Ho sempre pensato, e sono ancora oggi convinto, che la sorte di una nascente forza politica sia legata soprattutto alla sua capacità di intercettare una necessità, un bisogno reale della Storia e dare risposta a quel bisogno. Una convinzione che trovo confermata dalla rinascita di una destra estrema e dalla più grave crisi della Sinistra dalla nascita della Repubblica che sono probabilmente i due rovesci della stessa medaglia.
Se si guarda con onestà intellettuale e senza intenti polemici, alla vicenda dell’Italia unita, non è difficile vedere che il successo politico della destra – estrema o moderata conta relativamente poco – nel nostro Paese è nato sempre in un momento di profonda crisi economica. Non a caso Pietro Grifone, economista antifascista confinato a Ventotene, durante la permanenza nell’isola scrisse una storia del capitale finanziario in Italia nella quale individuò nel fascismo il regime del capitale finanziario.
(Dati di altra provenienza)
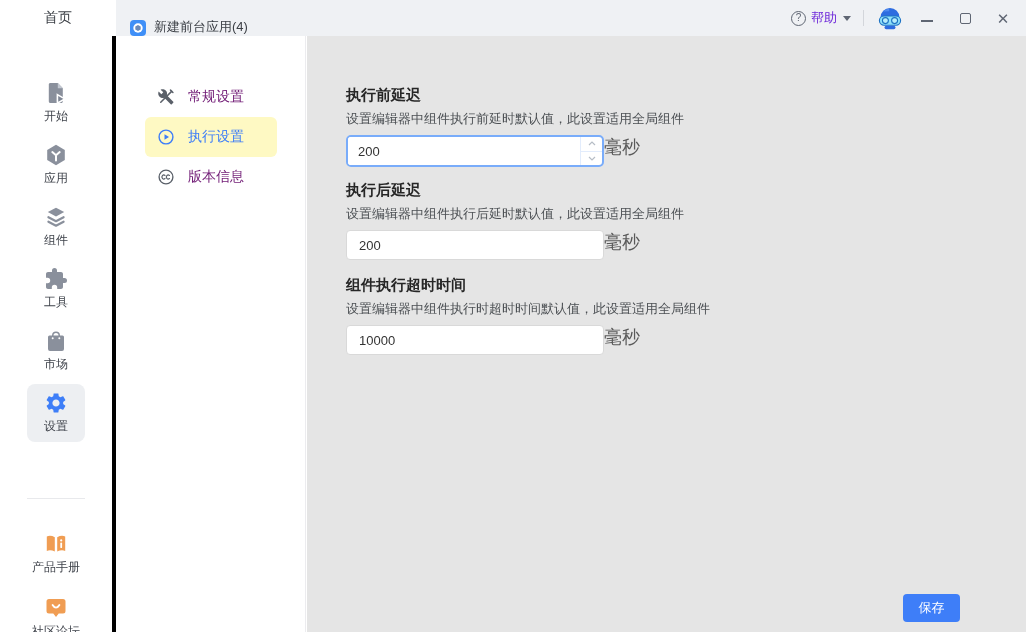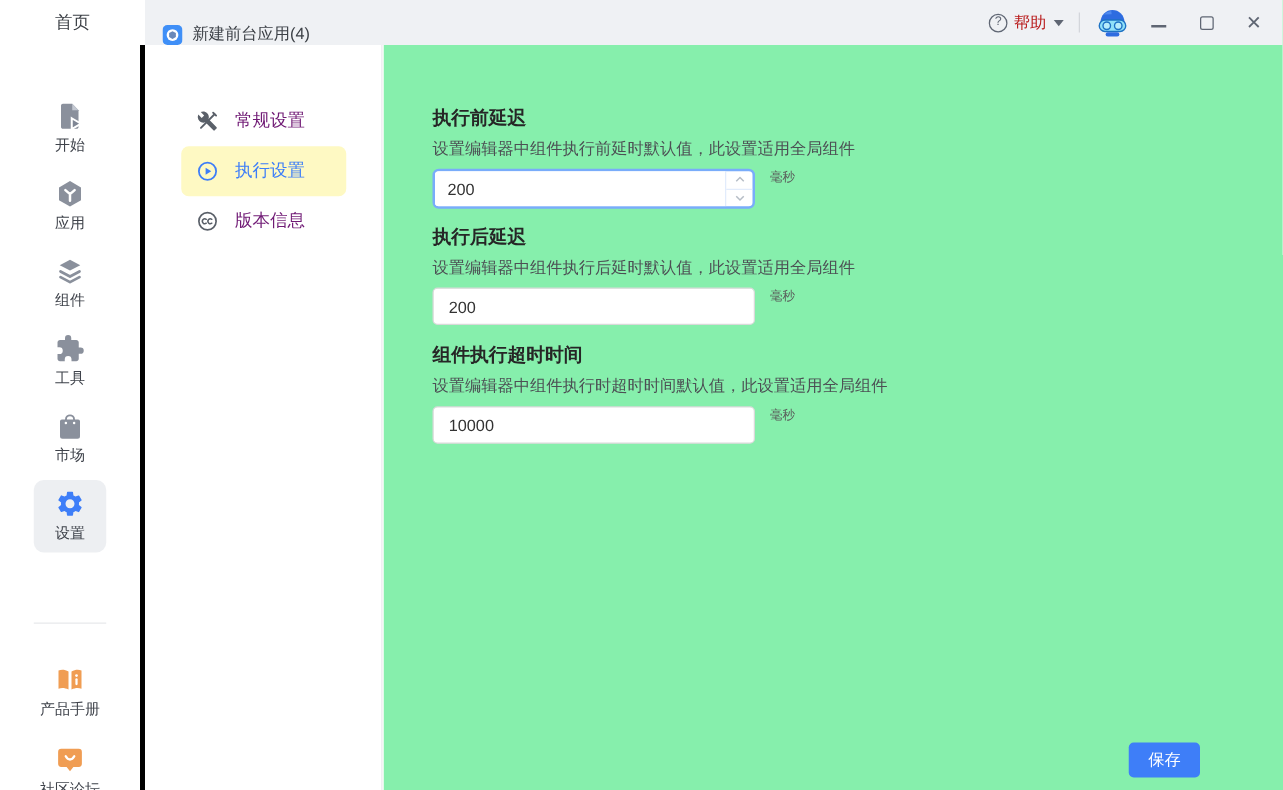"帮助" .help-label { color: #b91c1c -> #6d28d9 }
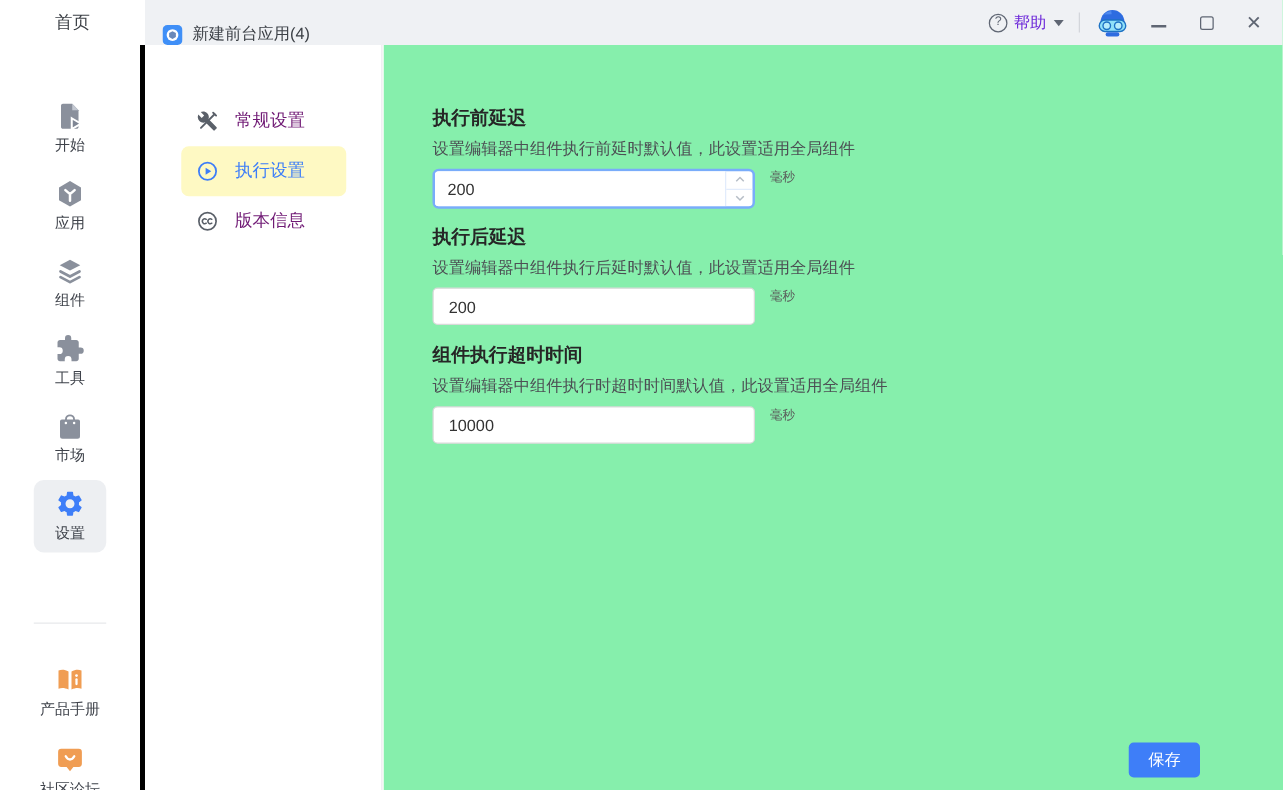"执行前延迟" .main { background: #86efac -> #e5e5e5 }
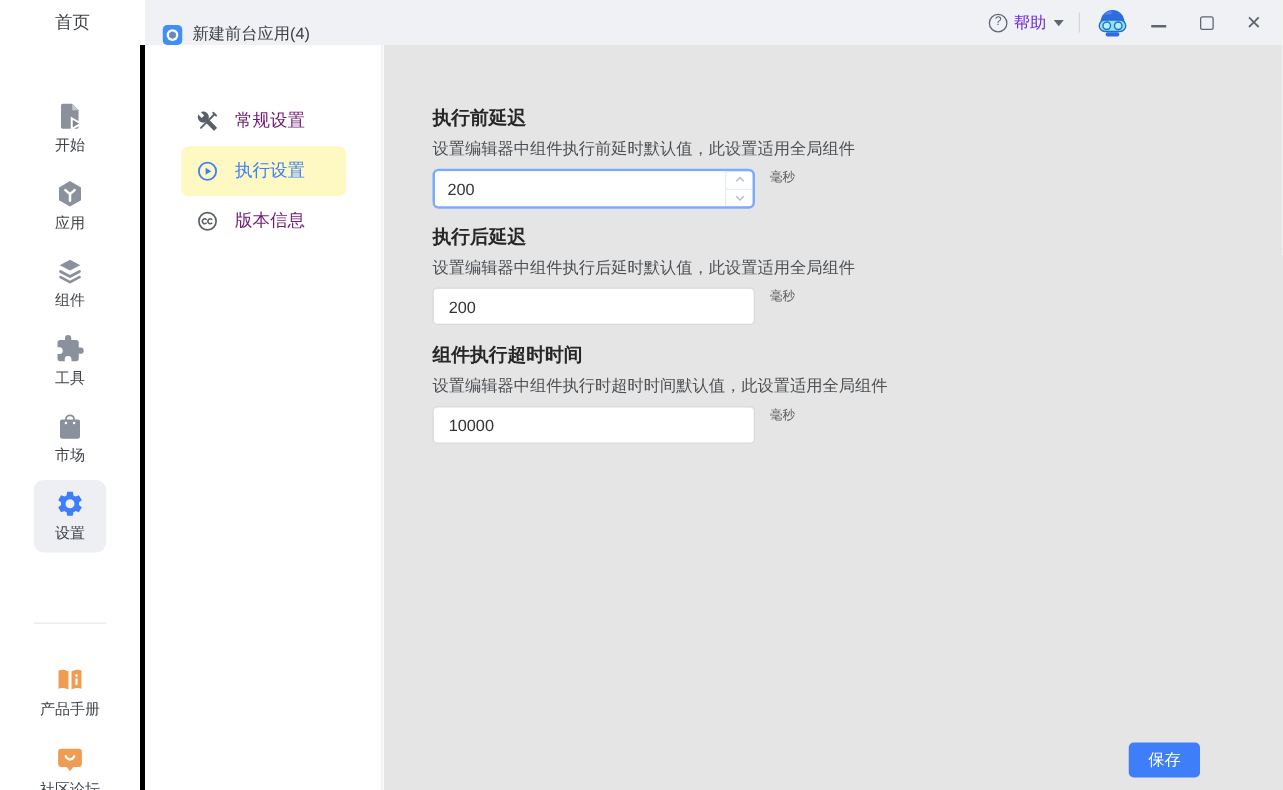"毫秒" .unit { font-size: 10px -> 18px; margin-left: 12px -> none }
Una storia di parte? Tutt’altro. Che cosa fu, in effetti, il fascismo se non lo strumento attraverso il quale il Padronato svuotò il campo dalle macerie dell’economia bellica e postbellica, ottenne il progressivo svuotamento delle Istituzioni democratiche, ebbe in regalo uno Stato spogliato in concreto di buona parte delle sue attribuzioni economiche? È una forzatura osservare che, allora come oggi, i padroni volevano – ed ebbero – mani libere per l’iniziativa privata? Ieri come oggi un governo politico di estrema destra corrispondeva perfettamente alle esigenze del potere economico. Ieri come oggi una borghesia che rischia la proletarizzazione, composita ma sostanzialmente formata all’inganno delle “libertà liberali”, non esita a far sua la rovinosa scelta dei vertici di classe. Allora come ora però, disgregata dalle polemiche, dalle frettolose scissioni, dall’illusione di trovarsi di fronte a un “momento” difficile, la sinistra affonda nelle sue contraddizioni ed esce dalla scena.
Un ruolo decisivo l’hanno avuto in entrambi i casi le vicende della Russia. I padroni sfruttano nel primo dopoguerra la paura del bolscevismo, utilizzano abilmente la guerra ucraina oggi, sventolando la parola “nobile” – libertà – per massacrare la Costituzione antifascista e per fare gli interessi del capitale e abbandonare al proprio destino milioni di sventurati.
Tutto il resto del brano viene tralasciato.